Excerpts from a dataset
++++

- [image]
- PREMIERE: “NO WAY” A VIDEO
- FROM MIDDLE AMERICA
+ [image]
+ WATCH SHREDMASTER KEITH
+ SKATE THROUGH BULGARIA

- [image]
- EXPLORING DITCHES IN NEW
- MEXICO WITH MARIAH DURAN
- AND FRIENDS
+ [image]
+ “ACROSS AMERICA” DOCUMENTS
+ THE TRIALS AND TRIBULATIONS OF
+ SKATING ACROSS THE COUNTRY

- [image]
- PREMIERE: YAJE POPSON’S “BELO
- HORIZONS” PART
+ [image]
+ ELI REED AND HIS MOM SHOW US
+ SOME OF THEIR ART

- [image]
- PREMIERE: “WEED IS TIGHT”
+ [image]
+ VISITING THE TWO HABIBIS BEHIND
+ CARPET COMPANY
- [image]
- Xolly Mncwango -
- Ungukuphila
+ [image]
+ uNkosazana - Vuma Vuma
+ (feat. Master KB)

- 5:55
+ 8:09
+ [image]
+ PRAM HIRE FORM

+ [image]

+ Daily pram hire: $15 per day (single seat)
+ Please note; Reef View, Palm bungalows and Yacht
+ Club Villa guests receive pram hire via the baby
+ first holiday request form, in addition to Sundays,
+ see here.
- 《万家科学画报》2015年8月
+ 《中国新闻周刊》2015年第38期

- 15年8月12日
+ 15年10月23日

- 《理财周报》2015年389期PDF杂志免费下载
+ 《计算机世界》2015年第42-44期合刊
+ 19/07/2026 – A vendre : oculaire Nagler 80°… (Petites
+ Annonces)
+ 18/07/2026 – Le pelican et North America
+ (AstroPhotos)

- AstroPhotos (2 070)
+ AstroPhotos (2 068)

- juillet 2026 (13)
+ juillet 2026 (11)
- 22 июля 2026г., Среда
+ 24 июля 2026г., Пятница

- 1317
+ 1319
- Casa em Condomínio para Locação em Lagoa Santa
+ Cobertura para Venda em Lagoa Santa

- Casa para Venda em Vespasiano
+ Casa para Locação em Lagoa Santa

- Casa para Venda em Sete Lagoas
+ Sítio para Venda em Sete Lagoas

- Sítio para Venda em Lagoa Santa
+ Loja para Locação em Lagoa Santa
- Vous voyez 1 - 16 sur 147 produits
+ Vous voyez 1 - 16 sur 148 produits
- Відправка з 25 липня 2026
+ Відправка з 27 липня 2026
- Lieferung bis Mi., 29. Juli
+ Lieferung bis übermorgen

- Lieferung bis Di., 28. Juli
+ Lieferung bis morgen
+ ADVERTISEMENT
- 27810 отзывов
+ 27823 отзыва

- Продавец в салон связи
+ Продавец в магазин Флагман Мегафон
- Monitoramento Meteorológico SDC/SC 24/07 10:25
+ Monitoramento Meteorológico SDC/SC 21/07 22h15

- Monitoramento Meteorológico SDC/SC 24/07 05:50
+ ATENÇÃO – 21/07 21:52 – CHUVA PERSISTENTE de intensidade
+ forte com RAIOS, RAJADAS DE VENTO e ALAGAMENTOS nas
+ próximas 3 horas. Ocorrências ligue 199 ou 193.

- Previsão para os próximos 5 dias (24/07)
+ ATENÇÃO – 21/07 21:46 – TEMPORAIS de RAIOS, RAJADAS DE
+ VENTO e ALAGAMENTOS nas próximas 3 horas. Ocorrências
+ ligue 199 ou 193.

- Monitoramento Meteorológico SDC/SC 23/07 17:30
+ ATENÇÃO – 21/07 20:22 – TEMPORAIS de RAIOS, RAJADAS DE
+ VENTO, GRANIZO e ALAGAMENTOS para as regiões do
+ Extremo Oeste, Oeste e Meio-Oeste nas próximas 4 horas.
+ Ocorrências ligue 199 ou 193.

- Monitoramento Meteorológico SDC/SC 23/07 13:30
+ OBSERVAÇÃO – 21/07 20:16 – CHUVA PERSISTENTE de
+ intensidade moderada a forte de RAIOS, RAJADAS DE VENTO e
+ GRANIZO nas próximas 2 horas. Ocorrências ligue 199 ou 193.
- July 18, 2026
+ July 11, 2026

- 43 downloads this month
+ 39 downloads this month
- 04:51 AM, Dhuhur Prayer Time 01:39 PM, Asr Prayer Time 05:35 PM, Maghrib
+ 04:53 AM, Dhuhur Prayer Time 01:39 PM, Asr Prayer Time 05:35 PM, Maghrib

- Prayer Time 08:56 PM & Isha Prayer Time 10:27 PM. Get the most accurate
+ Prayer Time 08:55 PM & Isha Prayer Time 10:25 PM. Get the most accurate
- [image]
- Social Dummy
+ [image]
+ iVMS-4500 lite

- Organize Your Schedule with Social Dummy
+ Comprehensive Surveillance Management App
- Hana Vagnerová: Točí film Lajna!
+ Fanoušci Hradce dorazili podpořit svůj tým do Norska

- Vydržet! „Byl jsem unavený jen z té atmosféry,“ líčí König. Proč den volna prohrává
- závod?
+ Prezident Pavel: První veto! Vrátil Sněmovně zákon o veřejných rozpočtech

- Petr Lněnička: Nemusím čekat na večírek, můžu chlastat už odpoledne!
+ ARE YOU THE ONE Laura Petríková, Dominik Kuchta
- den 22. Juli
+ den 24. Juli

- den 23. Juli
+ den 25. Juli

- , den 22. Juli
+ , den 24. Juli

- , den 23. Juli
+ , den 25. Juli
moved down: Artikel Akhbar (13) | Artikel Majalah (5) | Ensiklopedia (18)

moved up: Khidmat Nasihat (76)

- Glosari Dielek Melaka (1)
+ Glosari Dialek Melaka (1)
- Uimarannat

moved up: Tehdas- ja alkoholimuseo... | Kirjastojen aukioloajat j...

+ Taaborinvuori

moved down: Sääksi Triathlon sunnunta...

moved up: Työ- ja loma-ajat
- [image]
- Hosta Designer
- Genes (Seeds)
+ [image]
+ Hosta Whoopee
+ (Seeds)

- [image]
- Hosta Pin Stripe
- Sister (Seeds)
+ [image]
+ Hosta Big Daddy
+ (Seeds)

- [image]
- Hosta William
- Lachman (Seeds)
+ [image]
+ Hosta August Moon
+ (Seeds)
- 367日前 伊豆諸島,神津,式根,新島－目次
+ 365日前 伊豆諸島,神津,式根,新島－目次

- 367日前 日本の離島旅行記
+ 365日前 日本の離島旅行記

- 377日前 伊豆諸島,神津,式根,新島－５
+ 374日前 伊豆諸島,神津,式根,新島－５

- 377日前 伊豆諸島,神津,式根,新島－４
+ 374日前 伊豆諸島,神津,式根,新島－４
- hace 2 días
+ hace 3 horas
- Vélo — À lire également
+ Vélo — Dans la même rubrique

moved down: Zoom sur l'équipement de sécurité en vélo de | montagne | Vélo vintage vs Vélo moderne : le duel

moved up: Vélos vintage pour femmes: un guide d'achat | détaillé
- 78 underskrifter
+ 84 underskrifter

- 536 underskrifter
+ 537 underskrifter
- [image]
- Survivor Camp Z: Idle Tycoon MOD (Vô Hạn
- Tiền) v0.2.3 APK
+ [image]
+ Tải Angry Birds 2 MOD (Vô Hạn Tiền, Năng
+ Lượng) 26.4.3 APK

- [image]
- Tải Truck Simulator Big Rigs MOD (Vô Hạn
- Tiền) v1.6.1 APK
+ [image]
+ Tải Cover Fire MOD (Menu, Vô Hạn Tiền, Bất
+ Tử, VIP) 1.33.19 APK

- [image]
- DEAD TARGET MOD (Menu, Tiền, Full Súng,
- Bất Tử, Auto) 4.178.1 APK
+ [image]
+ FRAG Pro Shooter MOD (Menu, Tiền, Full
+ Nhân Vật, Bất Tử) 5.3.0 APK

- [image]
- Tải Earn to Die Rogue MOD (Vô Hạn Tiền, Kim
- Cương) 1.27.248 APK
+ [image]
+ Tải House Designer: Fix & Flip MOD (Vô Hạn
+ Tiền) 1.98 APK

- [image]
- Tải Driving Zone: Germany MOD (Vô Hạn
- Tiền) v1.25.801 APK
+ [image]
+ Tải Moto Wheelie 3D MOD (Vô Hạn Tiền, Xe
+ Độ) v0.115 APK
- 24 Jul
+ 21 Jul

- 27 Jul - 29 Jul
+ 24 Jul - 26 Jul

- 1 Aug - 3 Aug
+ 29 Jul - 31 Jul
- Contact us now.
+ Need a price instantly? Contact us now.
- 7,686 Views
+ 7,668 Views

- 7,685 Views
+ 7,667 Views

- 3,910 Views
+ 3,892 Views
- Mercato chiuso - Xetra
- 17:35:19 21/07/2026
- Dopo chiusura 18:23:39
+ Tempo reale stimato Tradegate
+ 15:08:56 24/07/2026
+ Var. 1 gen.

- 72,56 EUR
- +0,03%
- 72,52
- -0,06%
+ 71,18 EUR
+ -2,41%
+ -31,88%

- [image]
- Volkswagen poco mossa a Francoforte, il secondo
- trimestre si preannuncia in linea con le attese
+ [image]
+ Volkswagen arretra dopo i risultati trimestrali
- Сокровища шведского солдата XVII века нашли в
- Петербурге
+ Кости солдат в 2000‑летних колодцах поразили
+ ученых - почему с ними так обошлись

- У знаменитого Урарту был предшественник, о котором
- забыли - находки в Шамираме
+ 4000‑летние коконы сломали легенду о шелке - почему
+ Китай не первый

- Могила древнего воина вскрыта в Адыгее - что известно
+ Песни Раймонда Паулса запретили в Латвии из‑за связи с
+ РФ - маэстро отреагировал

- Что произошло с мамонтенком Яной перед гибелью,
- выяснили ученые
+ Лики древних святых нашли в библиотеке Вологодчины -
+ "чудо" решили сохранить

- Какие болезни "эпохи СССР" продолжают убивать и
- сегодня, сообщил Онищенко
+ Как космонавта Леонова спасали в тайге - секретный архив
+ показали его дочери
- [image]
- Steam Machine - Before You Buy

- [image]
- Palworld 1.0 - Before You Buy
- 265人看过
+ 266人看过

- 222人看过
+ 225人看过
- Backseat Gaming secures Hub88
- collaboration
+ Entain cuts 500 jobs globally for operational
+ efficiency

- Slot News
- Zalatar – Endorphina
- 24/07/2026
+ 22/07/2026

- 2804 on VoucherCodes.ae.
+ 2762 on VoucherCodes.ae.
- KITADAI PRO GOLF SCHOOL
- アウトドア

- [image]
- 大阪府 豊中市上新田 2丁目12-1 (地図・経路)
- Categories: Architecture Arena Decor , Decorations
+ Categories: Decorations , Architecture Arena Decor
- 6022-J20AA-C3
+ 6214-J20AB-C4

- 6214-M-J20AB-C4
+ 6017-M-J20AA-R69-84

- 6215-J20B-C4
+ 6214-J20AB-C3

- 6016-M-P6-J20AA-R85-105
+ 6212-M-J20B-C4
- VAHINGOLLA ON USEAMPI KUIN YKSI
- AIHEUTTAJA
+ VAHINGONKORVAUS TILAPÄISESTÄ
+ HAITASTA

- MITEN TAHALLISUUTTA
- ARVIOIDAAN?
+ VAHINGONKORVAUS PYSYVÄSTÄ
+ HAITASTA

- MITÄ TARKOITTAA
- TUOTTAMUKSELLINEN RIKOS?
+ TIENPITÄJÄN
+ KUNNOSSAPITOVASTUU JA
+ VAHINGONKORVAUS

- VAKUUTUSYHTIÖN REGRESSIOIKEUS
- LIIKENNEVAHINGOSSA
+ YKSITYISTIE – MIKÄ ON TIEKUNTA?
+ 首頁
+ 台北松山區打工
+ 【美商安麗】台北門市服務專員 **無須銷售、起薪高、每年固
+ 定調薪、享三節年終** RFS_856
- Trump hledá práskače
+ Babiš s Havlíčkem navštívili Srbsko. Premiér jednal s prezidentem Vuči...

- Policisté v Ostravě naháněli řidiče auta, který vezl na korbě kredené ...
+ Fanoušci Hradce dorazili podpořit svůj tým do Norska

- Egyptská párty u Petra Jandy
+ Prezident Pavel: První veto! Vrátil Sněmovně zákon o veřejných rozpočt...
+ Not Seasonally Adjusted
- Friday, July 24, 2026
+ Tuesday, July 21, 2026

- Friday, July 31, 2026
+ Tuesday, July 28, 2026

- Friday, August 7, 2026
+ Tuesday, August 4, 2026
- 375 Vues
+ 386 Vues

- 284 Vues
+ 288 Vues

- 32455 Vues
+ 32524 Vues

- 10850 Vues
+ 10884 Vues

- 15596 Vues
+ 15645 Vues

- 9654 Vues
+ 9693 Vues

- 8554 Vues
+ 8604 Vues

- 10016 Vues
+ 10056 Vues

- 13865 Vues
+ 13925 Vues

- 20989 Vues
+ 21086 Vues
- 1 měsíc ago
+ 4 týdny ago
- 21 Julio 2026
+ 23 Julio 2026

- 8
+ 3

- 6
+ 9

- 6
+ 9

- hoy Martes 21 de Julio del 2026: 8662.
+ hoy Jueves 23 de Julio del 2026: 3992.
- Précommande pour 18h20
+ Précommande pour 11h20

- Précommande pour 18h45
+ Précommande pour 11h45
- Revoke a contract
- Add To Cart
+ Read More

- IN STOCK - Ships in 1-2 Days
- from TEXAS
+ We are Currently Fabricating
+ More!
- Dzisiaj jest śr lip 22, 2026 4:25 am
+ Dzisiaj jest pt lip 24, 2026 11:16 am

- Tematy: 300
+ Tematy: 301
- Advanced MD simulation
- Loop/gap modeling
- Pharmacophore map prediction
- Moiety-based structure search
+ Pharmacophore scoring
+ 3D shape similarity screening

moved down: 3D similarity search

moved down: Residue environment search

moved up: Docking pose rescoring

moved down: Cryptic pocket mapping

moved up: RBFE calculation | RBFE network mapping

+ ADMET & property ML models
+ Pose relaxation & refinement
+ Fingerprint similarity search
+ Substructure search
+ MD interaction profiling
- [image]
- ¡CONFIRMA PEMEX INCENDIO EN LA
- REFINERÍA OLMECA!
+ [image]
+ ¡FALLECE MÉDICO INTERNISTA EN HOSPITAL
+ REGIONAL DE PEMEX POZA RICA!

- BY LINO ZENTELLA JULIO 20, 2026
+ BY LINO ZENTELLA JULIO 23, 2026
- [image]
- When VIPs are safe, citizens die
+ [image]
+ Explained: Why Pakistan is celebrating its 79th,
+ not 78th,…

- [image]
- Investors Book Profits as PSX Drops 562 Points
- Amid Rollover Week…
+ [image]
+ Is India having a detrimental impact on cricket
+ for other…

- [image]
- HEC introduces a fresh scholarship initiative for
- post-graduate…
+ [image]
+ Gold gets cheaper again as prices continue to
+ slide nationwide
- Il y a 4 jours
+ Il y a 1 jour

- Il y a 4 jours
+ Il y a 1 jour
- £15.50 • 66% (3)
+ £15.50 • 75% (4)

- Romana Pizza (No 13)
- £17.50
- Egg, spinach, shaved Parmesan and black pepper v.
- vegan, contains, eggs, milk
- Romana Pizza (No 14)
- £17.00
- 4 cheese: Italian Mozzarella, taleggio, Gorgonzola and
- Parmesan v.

++++

● **Directions for this task**
Write out, from the lines above, only those from the line with "del 2026: 3992." to the line with "moved down: Residue environment search", exactly as given, including the first and the last.

● **Answer below**
+ hoy Jueves 23 de Julio del 2026: 3992.
- Précommande pour 18h20
+ Précommande pour 11h20

- Précommande pour 18h45
+ Précommande pour 11h45
- Revoke a contract
- Add To Cart
+ Read More

- IN STOCK - Ships in 1-2 Days
- from TEXAS
+ We are Currently Fabricating
+ More!
- Dzisiaj jest śr lip 22, 2026 4:25 am
+ Dzisiaj jest pt lip 24, 2026 11:16 am

- Tematy: 300
+ Tematy: 301
- Advanced MD simulation
- Loop/gap modeling
- Pharmacophore map prediction
- Moiety-based structure search
+ Pharmacophore scoring
+ 3D shape similarity screening

moved down: 3D similarity search

moved down: Residue environment search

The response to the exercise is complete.